The results were startling. Unlike the first two autopsies, Pless determined that the cause of Janie's death was not upper spinal chord and neck injury. He also concluded there was no neck injury or blunt force trauma to her face or skull. The most likely cause of death, according to Pless, was that Janie choked to death. He pointed to tiny red hemorrhages he found in Janie's throat as possible evidence.
This past April, in a private meeting, Pless told the Wards his findings.
"My opinion," he said, "is that at some point or another, just prior to her collapse, she got something caught in her throat, couldn't breathe, couldn't talk, and as the oxygen level was reduced, she finally collapsed."
"It couldn't, it can't be that simple, " Mona Ward said. "If it was that simple we wouldn't be here we would have put it to rest a long time ago. We haven't come this far to, to accept that she choked."
Justice for Janie?
Ron and Mona Ward were angry. Two previous autopsies had determined their daughter died of a broken neck. Now this latest autopsy concluded that not only was there no neck injury, there was no homicide. How could so many doctors be so wrong?

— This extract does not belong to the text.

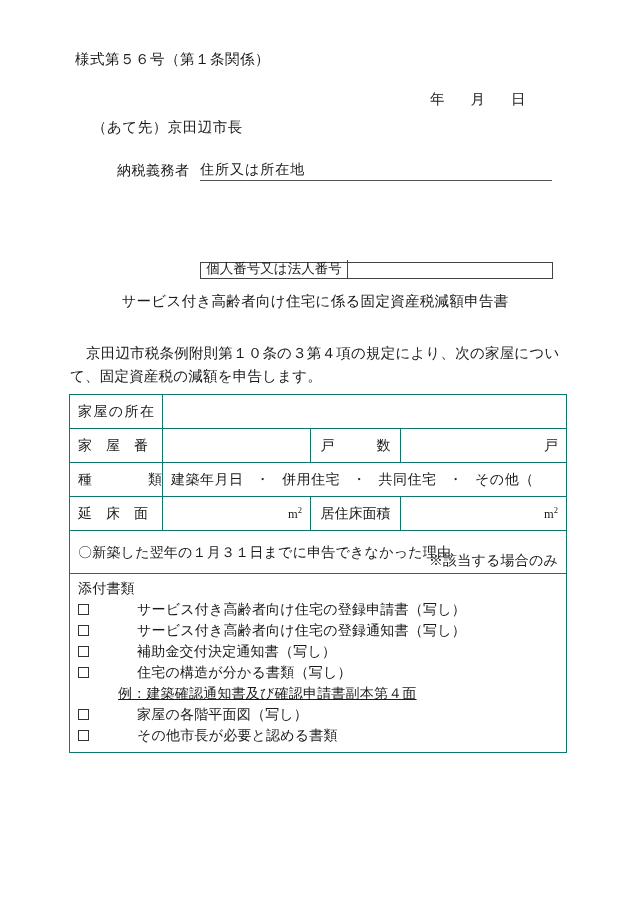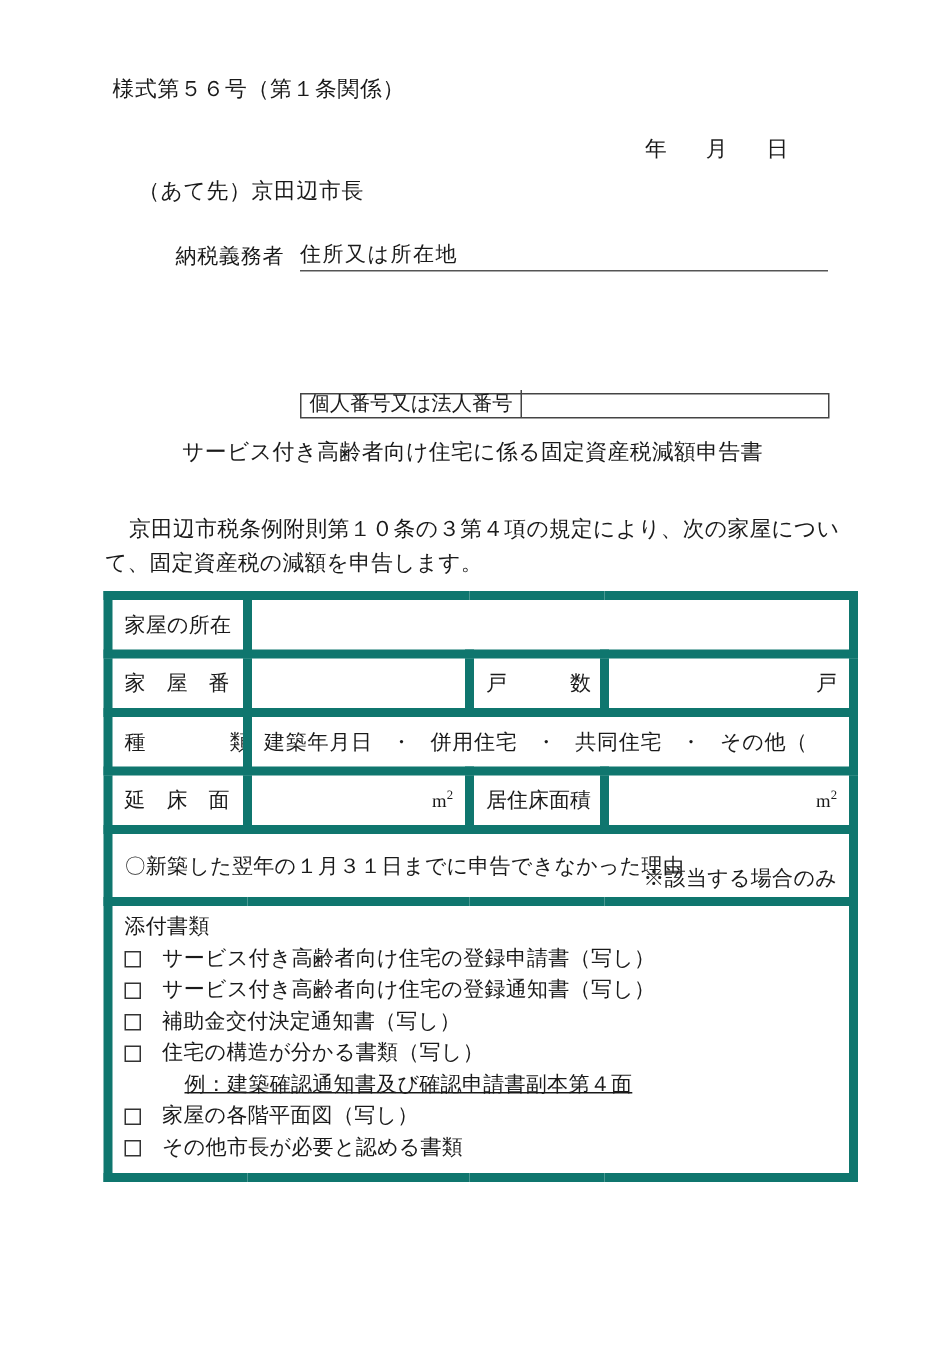"家屋の所在" .main-table td { border: 6px solid #0f766e -> 1px solid #0f766e }
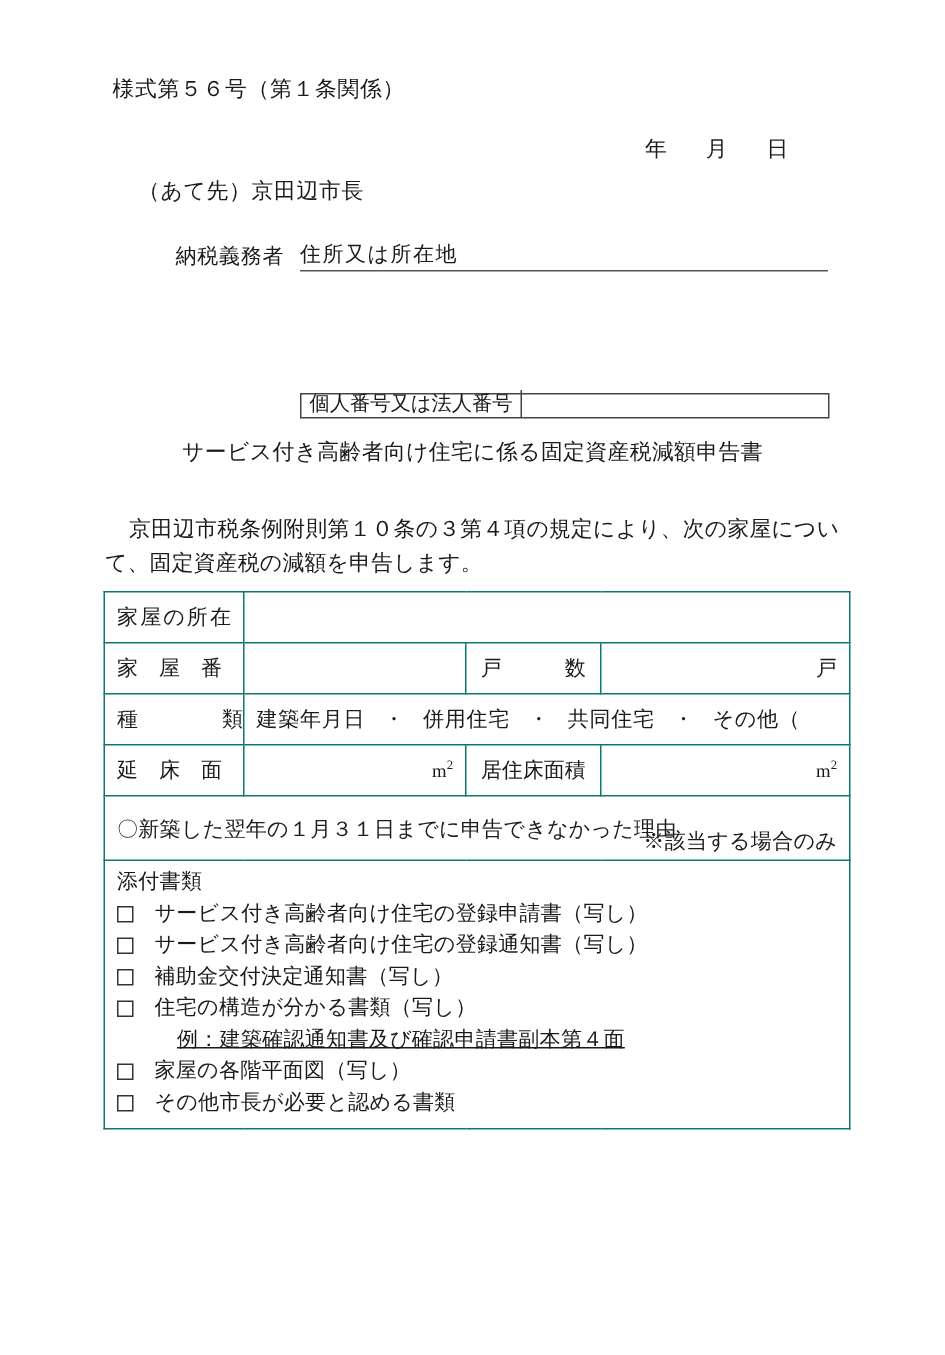"サービス付き高齢者向け住宅の登録申請書（写し）" .attach-item { gap: none -> 34px }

"We're not blind. We're not stupid," said Mona Ward. "The whole state has a conflict. Can't anyone see that?"
'We still want an investigation," said Ron Ward.
Special prosecutor Tim Williamson said he did an investigation, interviewing 32 witnesses and compiling a more than 4,000-page report to be released in July. He says while he may not be able to answer all the family's questions, he is certain that Janie was not a victim of homicide.
For Sarah Patterson, the former beauty queen who left her hometown to escape the rumors and speculation that she killed Janie Ward, the autopsy finding is a clear vindication that may finally bring her peace of mind.
But after 18 years of confusion, contradictions and false leads, peace for Janie's parents is as elusive as the answer to the question they will not stop asking: What did happen to our Janie?
"There is nothing they can tell us or tell the public," said Ron Ward, "that will change the feeling we have in our hearts and that we have known for all these years: that our daughter's life was taken from her by foul play, by the hands of other people."